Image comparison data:
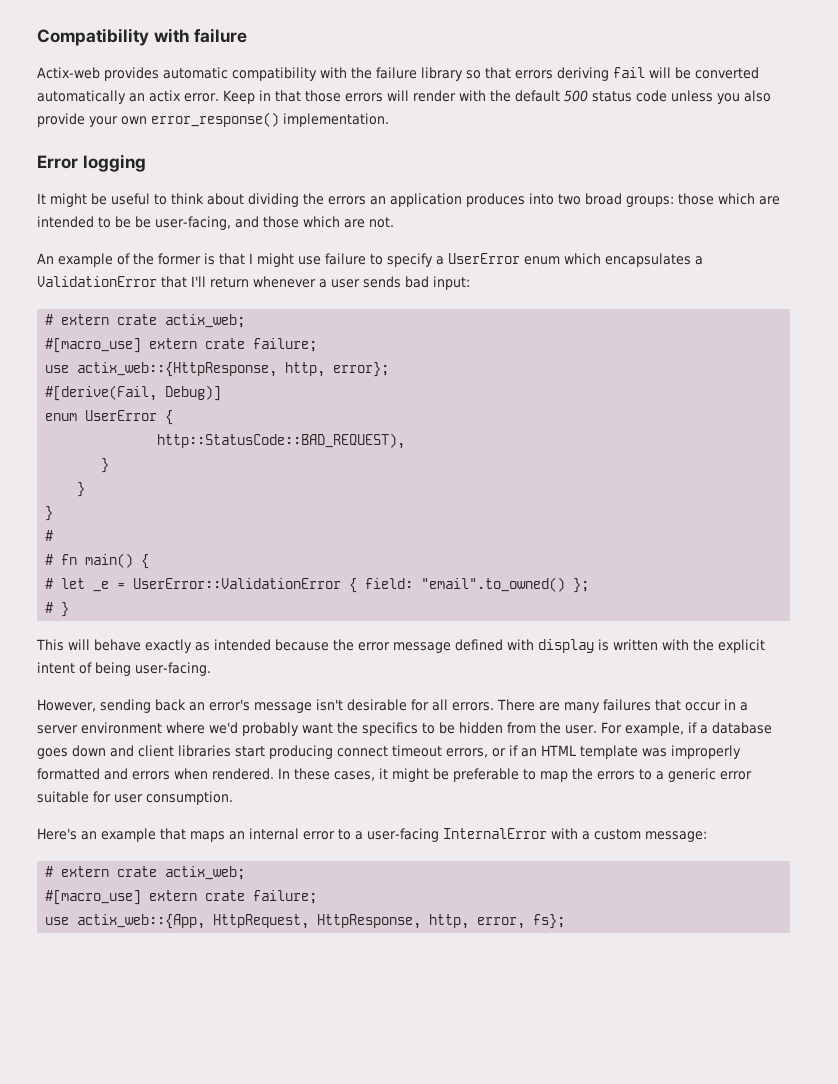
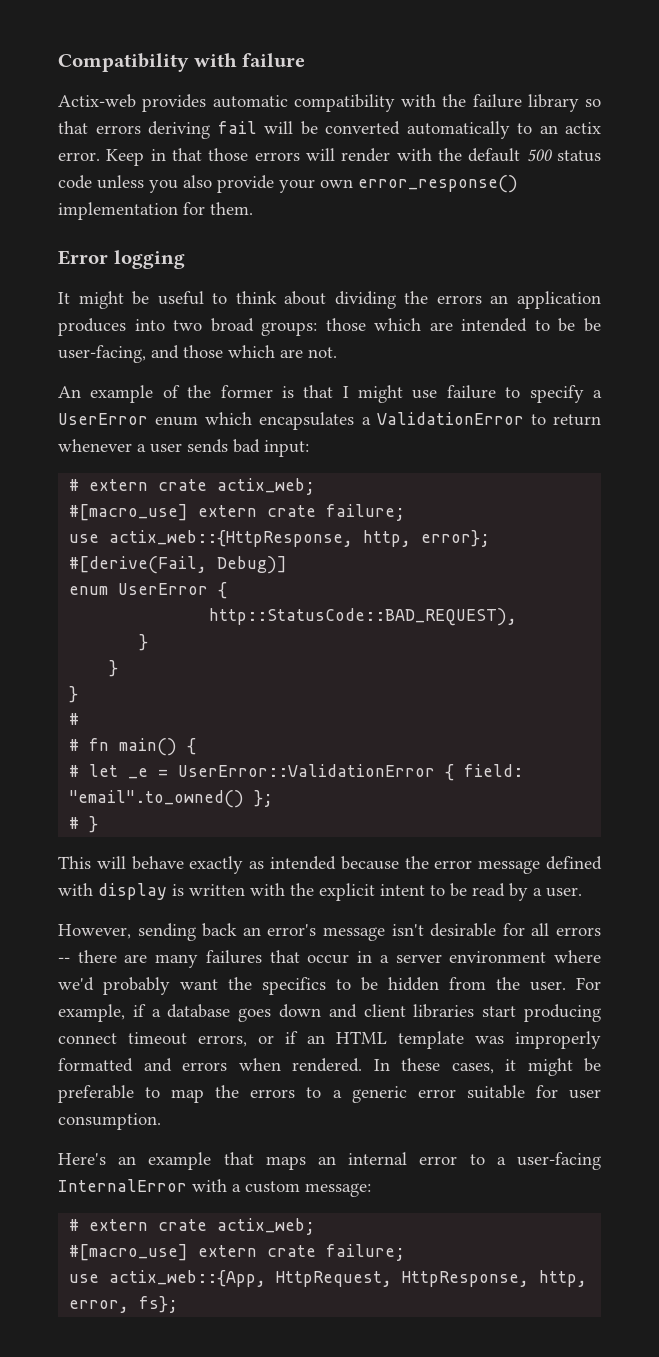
- Actix-web provides automatic compatibility with the failure library so that errors deriving fail will be converted automatically an actix error.
+ Actix-web provides automatic compatibility with the failure library so that errors deriving fail will be converted automatically to an actix error.
- Keep in that those errors will render with the default 500 status code unless you also provide your own error_response() implementation.
+ Keep in that those errors will render with the default 500 status code unless you also provide your own error_response() implementation for them.
- An example of the former is that I might use failure to specify a UserError enum which encapsulates a ValidationError that I'll return whenever a user sends bad input:
+ An example of the former is that I might use failure to specify a UserError enum which encapsulates a ValidationError to return whenever a user sends bad input:
- This will behave exactly as intended because the error message defined with display is written with the explicit intent of being user-facing.
+ This will behave exactly as intended because the error message defined with display is written with the explicit intent to be read by a user.
- However, sending back an error's message isn't desirable for all errors. There are many failures that occur in a server environment where we'd probably want the specifics to be hidden from the user.
+ However, sending back an error's message isn't desirable for all errors -- there are many failures that occur in a server environment where we'd probably want the specifics to be hidden from the user.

ABOUT THIS TASK:
Take every line from the records that holds "unless" and copy it down.

TASK RESPONSE:
- Keep in that those errors will render with the default 500 status code unless you also provide your own error_response() implementation.
+ Keep in that those errors will render with the default 500 status code unless you also provide your own error_response() implementation for them.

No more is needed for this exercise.